4. Naiknya ketinggian permukaan air laut
Mencairnya es di kutub berpengaruh pada ketinggian permukaan air laut. Semakin banyak
es yang mencair, semakin bertambah ketinggian permukaan air laut.
5. Tingkat keasaman air laut akan meningkat
Gas rumah kaca yang diemisikan ke udara sebagian akan terserap oleh air laut. Jika kadar
gas tersebut semakin banyak, tentu yang terserap oleh air laut juga semakin banyak.
Akibatnya, laut menjadi semakin asam.
Dari pembahasan di atas, jelas bahwa peningkatan efek rumah kaca membawa dampak yang
kurang baik bagi kelangsungan hidup di Bumi. Sebagai generasi penerus, sudah selayaknya
kita ikut berpartisipasi dalam menjaga Bumi tercinta. Apa saja upaya yang bisa dilakukan?

Cara Menanggulangi Meningkatnya Efek Rumah Kaca


Adapun cara menanggulangi peningkatan efek rumah kaca adalah sebagai berikut.
1. Hemat energi listrik
Gunakan pemakaian listrik seperlunya saja. Dengan begitu, Quipperian sudah berkontribusi
dalam mengurangi pemakaian batu bara yang bisa menimbulkan emisi gas karbondioksida
di udara.
2. Beralih dari pupuk nonorganik ke pupuk organik
Peningkatan hasil pertanian tidak harus selalu berbasis pupuk kimia atau nonorganik. Jika
mampu menggunakan pupuk organik dengan kadar yang optimal, hasil pertanian juga bisa
melimpah, kok. Jika pemakaian pupuk nonorganik bisa dikurangi, maka emisi gas N2O juga
akan berkurang.
3. Menggunakan bahan bakar ramah lingkungan
Penggunaan bahan bakar ramah lingkungan mungkin masih jarang ditemukan di Indonesia.
Contoh bahan bakar ramah lingkungan adalah panel surya dan bahan bakar listrik. Bahan
bakar tersebut dikatakan ramah karena tidak menghasilkan polutan yang berbahaya bagi
lingkungan.
4. Mengolah limbah peternakan
Limbah merupakan salah satu penyumpang gas rumah kaca, terlebih limbah peternakan.
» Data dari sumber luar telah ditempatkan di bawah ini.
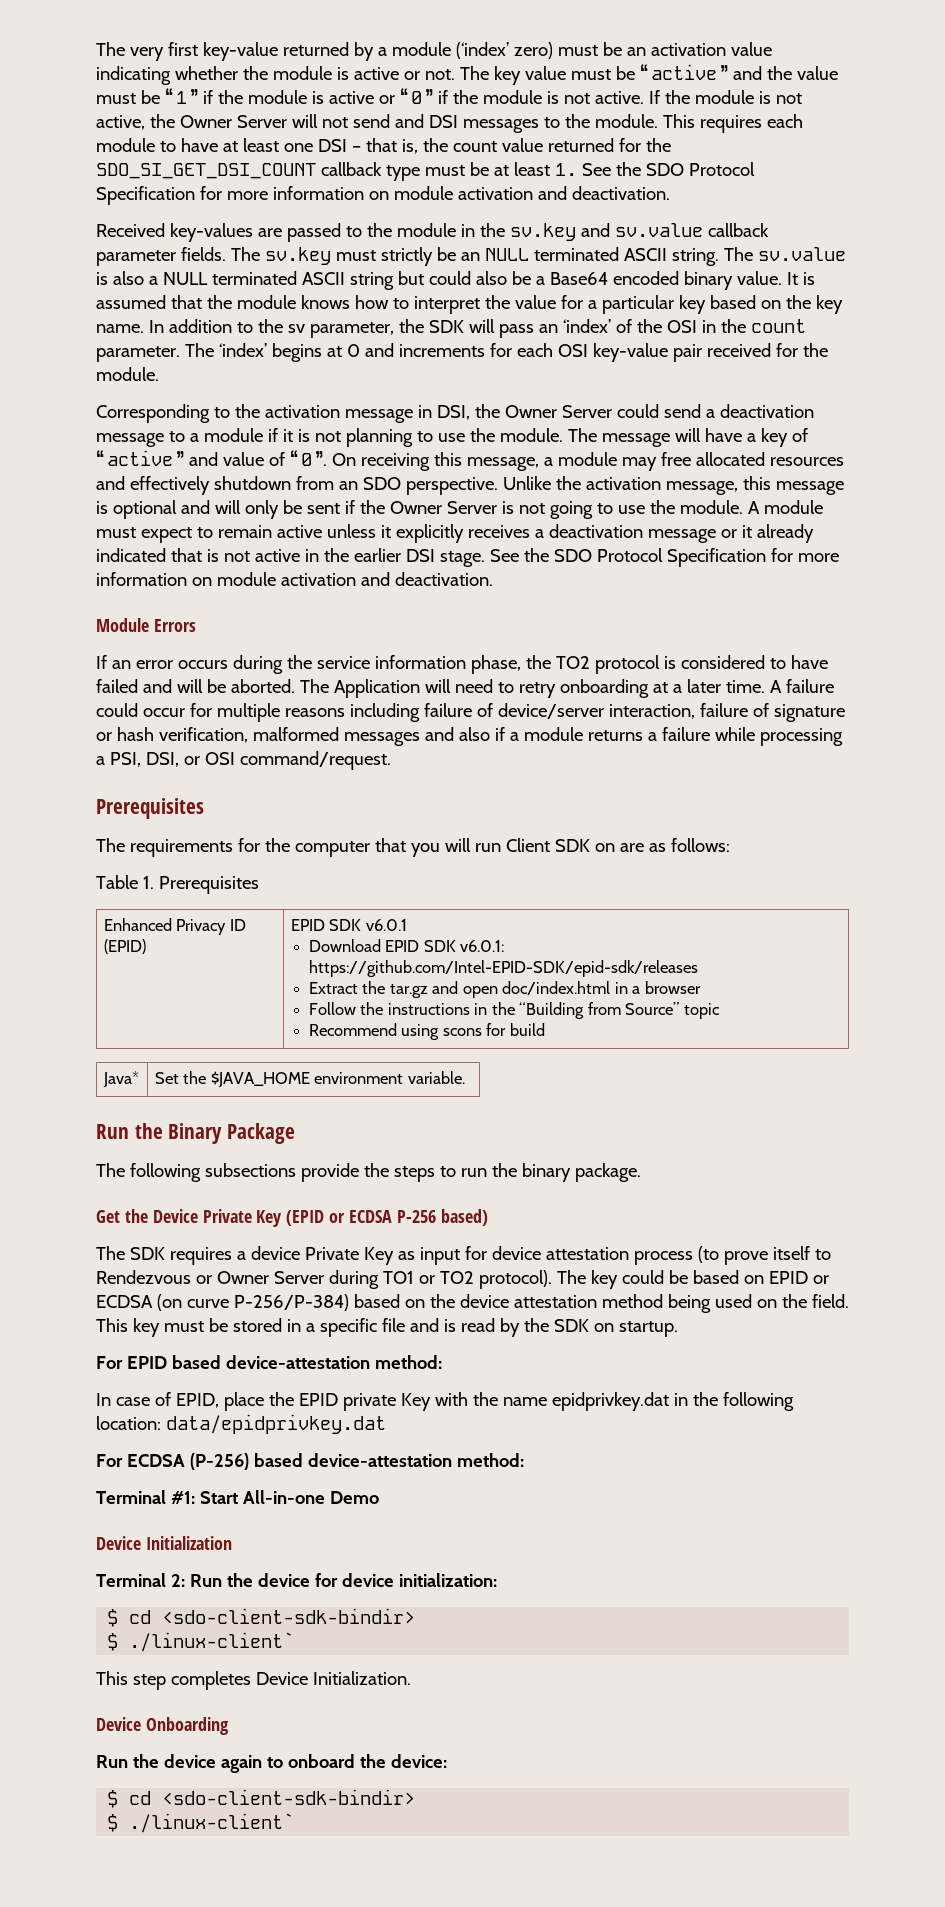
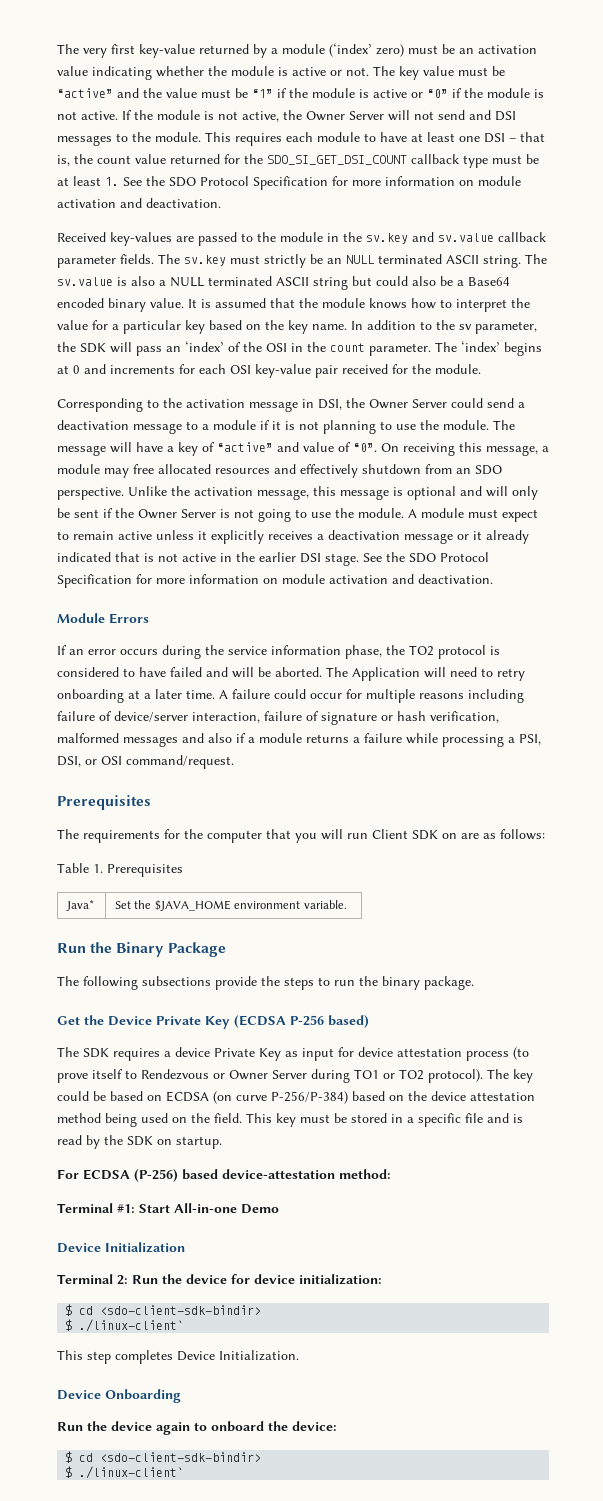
[103,918,246,935] [103,939,146,954] [290,919,407,931] [308,939,505,952] [308,960,698,977] [308,981,701,998] [308,1002,720,1019] [308,1023,545,1040] // Enhanced Privacy ID (EPID) | EPID SDK v6.0.1 // Download EPID SDK v6.0.1: https://github.com/Intel-EPID-SDK/epid-sdk/releases // Extract the tar.gz and open doc/index.html in a browser // Follow the instructions in the “Building from Source” topic // Recommend using scons for build -> (183, 870) none
[286,1210,393,1226] (EPID or ECDSA -> [234,1015,286,1028] (ECDSA
[768,1271,829,1284] EPID or -> (162, 1098) none
[96,1355,442,1369] [96,1392,794,1411] [96,1414,386,1434] // For EPID based device-attestation method: // In case of EPID, place the EPID private Key with the name epidprivkey.dat in the following location: data/epidprivkey.dat -> (222, 1142) none

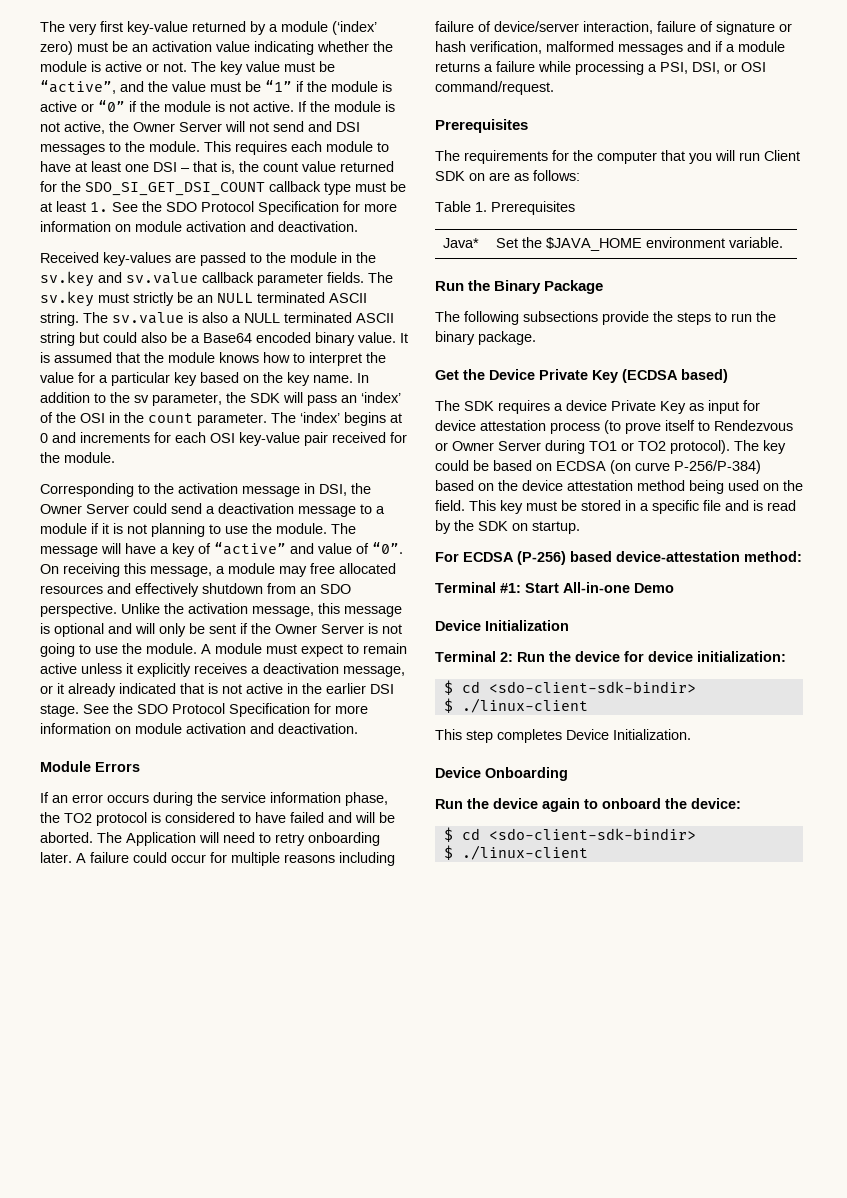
[57,88,113,98] “active” -> [40,80,116,94] “active”,
[404,533,453,544] message -> [343,666,405,677] message,
[128,689,215,699] at a later time. -> [40,852,72,863] later.
[208,733,232,743] also -> (711, 46) none
[290,1015,324,1026] P-256 -> (678, 376) none
[79,1319,185,1332] ./linux-client` -> [461,698,588,713] ./linux-client
[79,1466,185,1479] ./linux-client` -> [461,845,588,860] ./linux-client

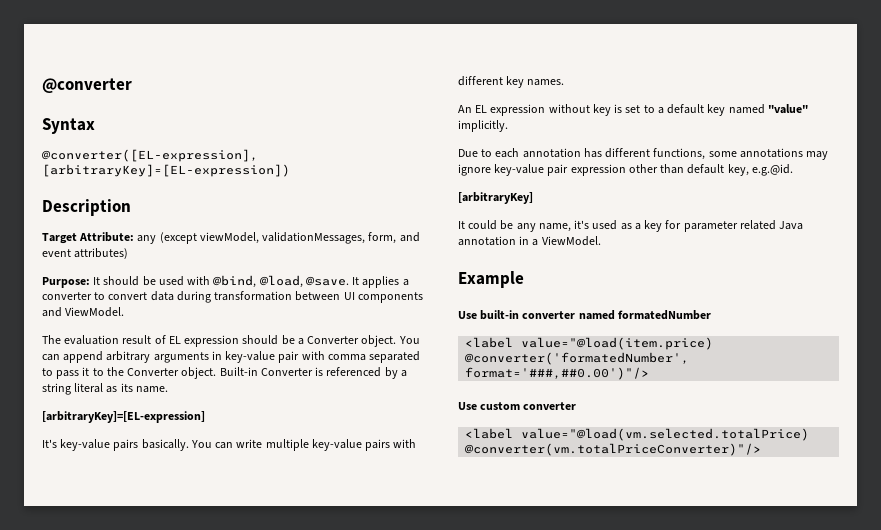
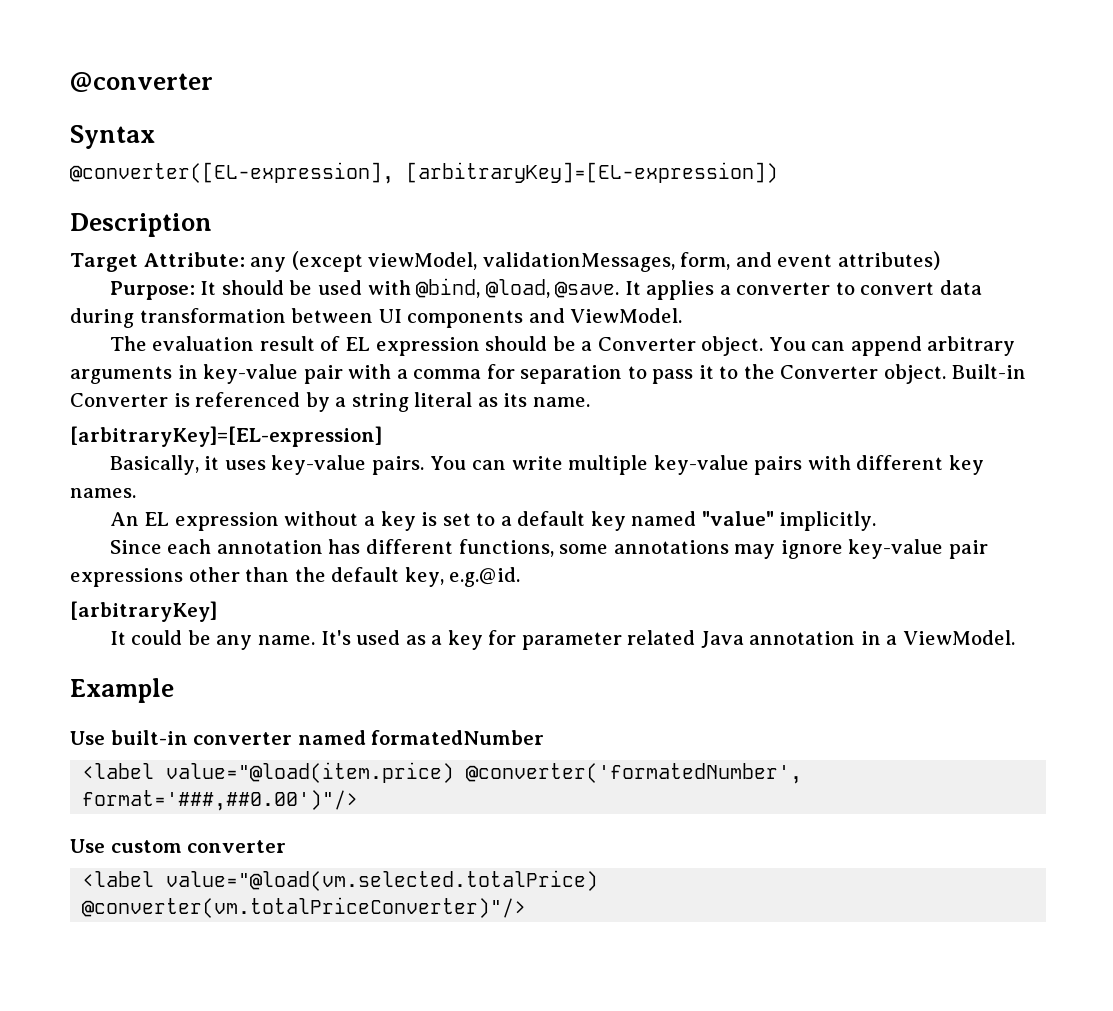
[327,351,421,363] comma separated -> [396,364,623,384] a comma for separation
[42,439,189,451] It's key-value pairs basically. -> [109,455,424,475] Basically, it uses key-value pairs.
(590, 108) none -> [363,516,375,526] a
[458,149,493,157] Due to -> [109,540,162,554] Since
[570,164,626,176] expression -> [70,568,183,587] expressions
(685, 169) none -> [294,567,326,582] the
[538,220,590,232] name, it's -> [257,630,351,645] name. It's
Untuk mengurangi emisi karbondioksida maupun metana, limbah bisa diolah menjadi
biogas. Biogas ini bisa dimanfaatkan sebagai sumber energi alternatif pengganti bahan bakar
fosil.
5. Menggalakkan reboisasi
Penanaman kembali hutan yang telah ditebang merupakan salah satu solusi untuk mengatasi
emisi gas rumah kaca di udara. Seperti kamu tahu bahwa tumbuhan akan menyerap
karbondioksida dan uap air sebagai bahan baku fotosintesis.
6. Batasi penggunaan plastik
Plastik merupakan senyawa polimer yang sulit terdegradasi di dalam tanah. Untuk
mengurangi limbah plastik di dalam tanah, salah satu cara termudah adalah dengan
membakarnya. Nah, pembakaran itu akan menghasilkan gas karbondioksida dalam jumlah
besar. Untuk itu, batasi penggunaan plastik dengan cara membawa botol air minum sendiri
atau membawa tas kain saat berbelanja.
Itulah pembahasan tentang efek rumah kaca. Sekecil apapun kontribusimu bagi lingkungan, pasti
akan membawa dampak besar bagi masa depan. Jangan pernah berhenti untuk mencintai Bumi
ini. Kalau bukan generasi ini, siapa lagi.